[Stored data]

---*---

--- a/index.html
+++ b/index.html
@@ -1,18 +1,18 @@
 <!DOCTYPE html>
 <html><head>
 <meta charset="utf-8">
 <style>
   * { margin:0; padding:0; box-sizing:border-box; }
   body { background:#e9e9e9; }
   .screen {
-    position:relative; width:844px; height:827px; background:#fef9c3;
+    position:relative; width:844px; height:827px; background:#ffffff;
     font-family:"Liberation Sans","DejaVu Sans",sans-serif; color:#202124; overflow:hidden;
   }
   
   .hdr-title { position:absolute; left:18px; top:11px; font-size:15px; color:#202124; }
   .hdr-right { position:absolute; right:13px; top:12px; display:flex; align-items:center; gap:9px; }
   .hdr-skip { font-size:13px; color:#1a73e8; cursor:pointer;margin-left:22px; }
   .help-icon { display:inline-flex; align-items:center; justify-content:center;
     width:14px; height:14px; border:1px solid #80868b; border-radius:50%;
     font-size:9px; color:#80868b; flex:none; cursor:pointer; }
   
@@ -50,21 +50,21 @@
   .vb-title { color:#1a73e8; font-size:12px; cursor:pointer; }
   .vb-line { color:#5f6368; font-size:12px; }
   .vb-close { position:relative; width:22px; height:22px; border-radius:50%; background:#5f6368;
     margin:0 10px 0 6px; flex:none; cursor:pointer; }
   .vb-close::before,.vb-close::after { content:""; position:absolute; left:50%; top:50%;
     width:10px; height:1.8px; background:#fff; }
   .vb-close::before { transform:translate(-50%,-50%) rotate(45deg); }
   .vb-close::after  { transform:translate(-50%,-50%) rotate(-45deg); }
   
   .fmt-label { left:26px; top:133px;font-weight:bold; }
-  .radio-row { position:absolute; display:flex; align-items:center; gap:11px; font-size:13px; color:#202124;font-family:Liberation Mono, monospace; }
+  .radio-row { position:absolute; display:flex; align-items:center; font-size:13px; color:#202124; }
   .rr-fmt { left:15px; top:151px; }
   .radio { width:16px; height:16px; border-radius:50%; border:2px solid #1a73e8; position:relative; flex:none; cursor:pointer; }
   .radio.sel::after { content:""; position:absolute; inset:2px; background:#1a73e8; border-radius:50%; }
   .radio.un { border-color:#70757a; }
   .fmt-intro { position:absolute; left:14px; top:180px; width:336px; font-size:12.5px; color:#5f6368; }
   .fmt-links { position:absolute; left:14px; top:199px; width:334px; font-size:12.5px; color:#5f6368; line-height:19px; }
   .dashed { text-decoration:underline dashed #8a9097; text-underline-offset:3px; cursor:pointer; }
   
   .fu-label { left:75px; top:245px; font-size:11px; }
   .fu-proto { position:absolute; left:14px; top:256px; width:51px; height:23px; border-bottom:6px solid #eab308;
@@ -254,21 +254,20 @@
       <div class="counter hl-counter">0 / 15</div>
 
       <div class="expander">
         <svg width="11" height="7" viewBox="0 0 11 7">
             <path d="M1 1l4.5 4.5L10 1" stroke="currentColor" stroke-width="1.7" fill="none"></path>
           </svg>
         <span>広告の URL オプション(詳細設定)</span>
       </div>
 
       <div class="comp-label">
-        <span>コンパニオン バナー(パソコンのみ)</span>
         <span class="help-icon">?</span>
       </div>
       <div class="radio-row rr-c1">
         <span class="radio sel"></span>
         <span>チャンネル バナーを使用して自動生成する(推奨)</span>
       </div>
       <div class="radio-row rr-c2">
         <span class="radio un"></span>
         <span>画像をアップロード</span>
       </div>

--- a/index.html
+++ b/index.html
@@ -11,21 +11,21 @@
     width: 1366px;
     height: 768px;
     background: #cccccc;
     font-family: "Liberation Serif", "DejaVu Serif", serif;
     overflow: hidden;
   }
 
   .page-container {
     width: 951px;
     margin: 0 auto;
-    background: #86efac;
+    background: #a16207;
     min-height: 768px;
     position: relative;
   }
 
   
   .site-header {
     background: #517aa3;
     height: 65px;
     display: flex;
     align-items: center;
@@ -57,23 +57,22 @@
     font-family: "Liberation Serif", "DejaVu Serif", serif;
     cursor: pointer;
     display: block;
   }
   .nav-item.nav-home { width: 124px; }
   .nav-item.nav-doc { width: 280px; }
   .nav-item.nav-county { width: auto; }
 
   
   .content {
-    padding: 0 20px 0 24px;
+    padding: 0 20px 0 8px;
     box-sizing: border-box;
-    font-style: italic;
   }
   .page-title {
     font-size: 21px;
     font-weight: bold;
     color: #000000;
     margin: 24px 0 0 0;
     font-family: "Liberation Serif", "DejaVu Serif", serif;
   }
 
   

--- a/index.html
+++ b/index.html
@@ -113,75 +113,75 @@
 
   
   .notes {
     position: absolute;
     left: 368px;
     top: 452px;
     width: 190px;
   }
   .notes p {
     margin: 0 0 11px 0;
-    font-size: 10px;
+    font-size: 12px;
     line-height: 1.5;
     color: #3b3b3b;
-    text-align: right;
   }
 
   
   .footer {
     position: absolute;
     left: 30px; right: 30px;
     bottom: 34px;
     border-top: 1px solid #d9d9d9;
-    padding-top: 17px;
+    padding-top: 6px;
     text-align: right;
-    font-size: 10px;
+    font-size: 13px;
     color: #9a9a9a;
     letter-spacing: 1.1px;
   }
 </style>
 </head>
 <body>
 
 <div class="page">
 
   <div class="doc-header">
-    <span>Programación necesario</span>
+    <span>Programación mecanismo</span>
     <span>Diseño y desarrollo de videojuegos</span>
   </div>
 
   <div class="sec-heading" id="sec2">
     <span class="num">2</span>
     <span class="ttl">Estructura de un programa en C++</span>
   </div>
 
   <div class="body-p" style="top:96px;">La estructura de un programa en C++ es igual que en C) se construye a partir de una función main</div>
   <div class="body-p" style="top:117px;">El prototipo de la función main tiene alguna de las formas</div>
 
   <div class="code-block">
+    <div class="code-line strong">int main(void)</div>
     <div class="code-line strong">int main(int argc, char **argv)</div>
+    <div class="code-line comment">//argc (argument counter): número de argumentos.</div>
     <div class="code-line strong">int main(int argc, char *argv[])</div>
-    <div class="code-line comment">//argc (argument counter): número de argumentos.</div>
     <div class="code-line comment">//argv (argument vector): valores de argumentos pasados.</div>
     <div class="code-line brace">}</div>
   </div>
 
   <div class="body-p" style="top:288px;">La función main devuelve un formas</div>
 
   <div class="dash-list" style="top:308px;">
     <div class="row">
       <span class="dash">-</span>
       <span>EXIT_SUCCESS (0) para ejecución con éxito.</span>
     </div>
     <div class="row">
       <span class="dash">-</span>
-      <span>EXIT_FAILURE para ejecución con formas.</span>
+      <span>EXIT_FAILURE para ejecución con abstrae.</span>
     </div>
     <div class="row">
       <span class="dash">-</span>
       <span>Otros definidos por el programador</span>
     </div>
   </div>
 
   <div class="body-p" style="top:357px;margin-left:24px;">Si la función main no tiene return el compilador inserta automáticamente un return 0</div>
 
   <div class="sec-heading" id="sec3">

---*---

## WHAT YOU SHOULD DO
Tally how many lines of the data include the word "strong". Write the number and nothing else.

## RESPONSE AREA
3